Goal of the exercise >>
Each line from the line containing "subtotal: 6654.00 -> 6874.00" through the last line of the entries is to be reproduced exactly as it stands.

+===+

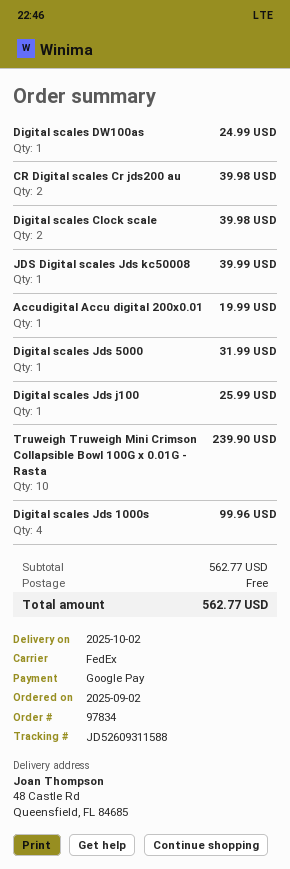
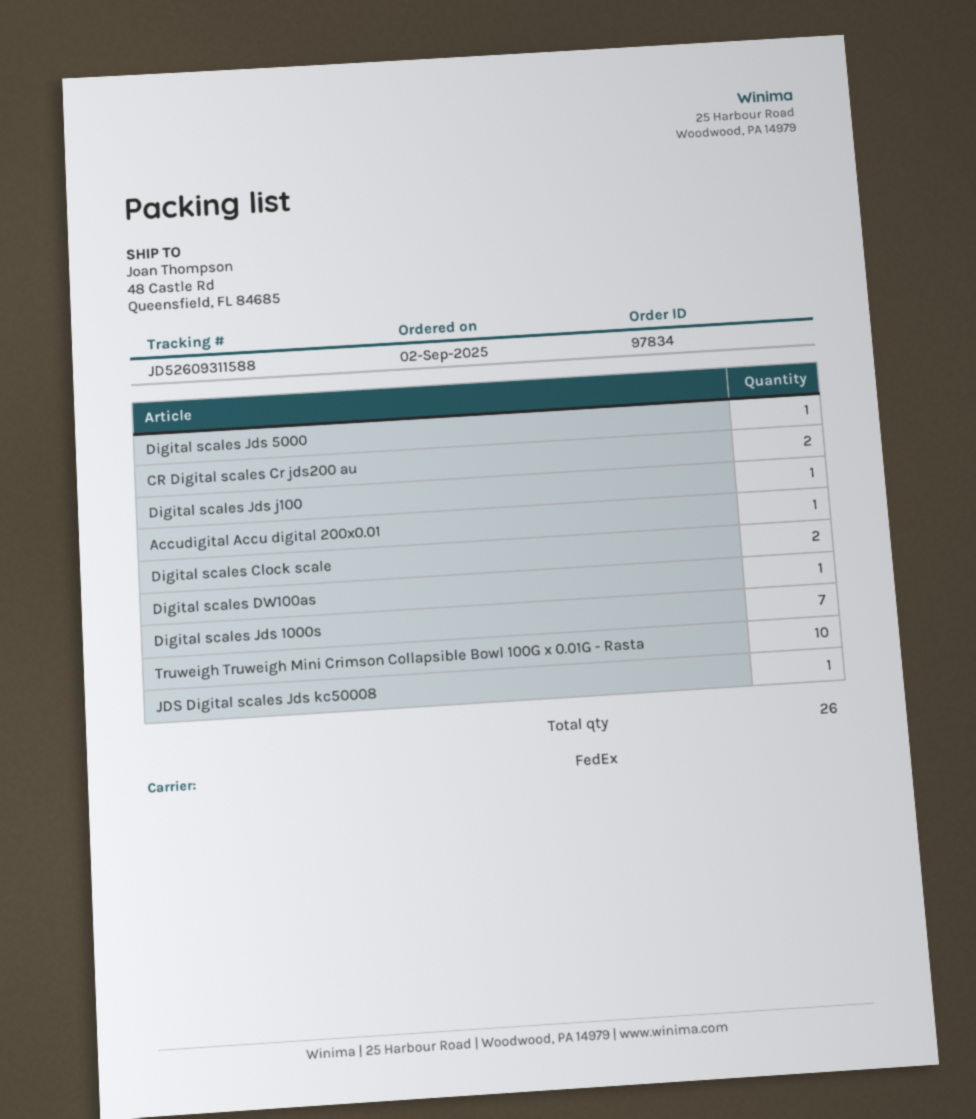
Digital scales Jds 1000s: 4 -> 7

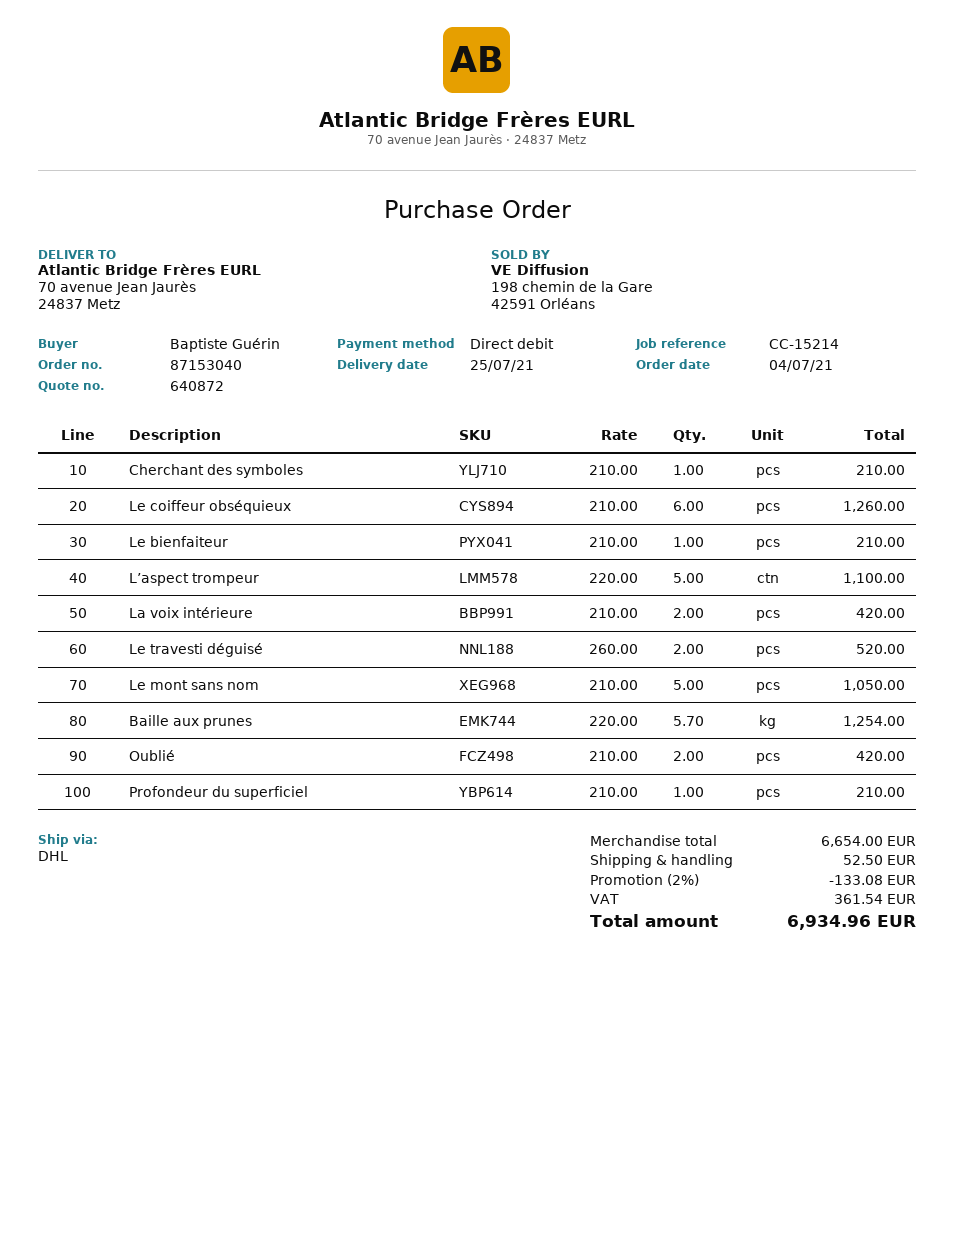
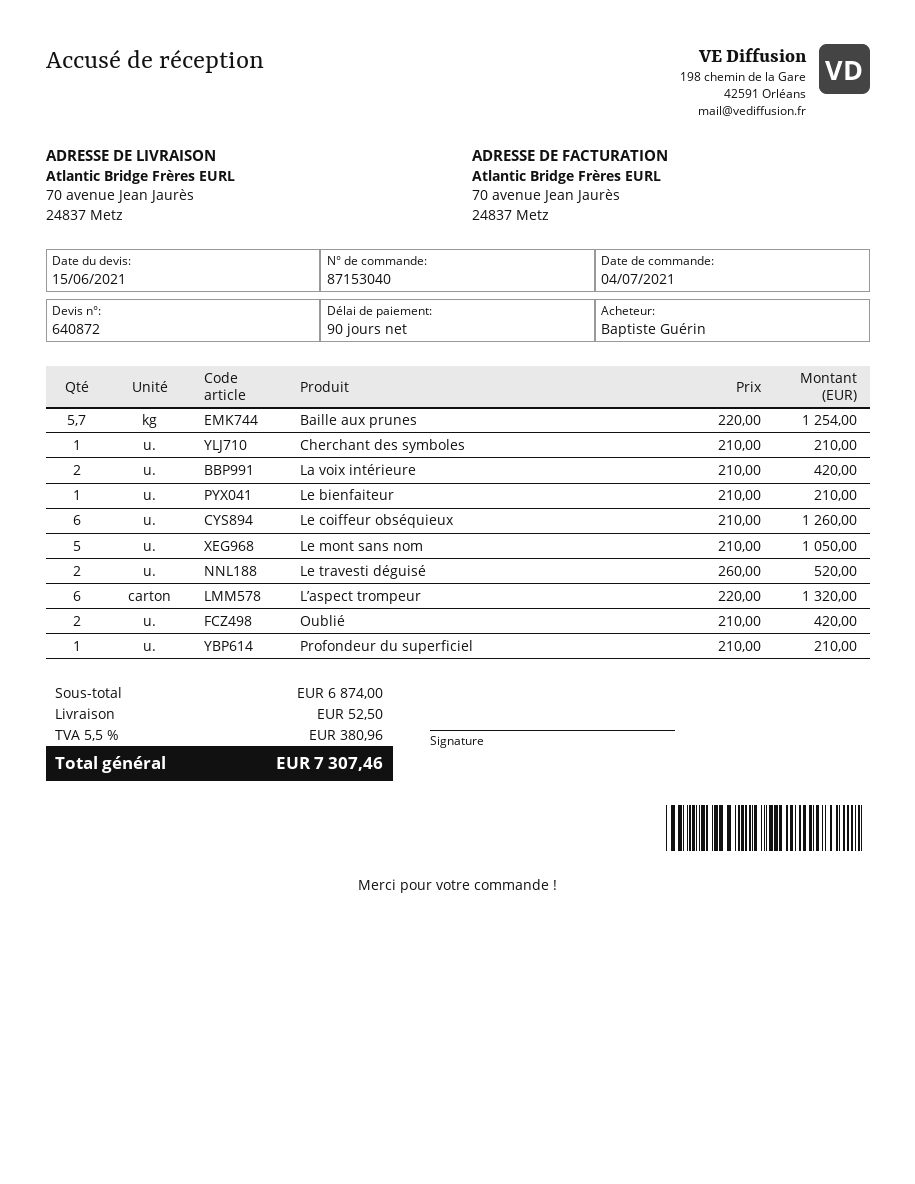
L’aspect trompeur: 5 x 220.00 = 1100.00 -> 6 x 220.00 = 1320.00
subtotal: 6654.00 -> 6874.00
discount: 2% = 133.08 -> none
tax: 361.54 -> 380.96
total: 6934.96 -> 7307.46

+===+

Solution to this task >>
subtotal: 6654.00 -> 6874.00
discount: 2% = 133.08 -> none
tax: 361.54 -> 380.96
total: 6934.96 -> 7307.46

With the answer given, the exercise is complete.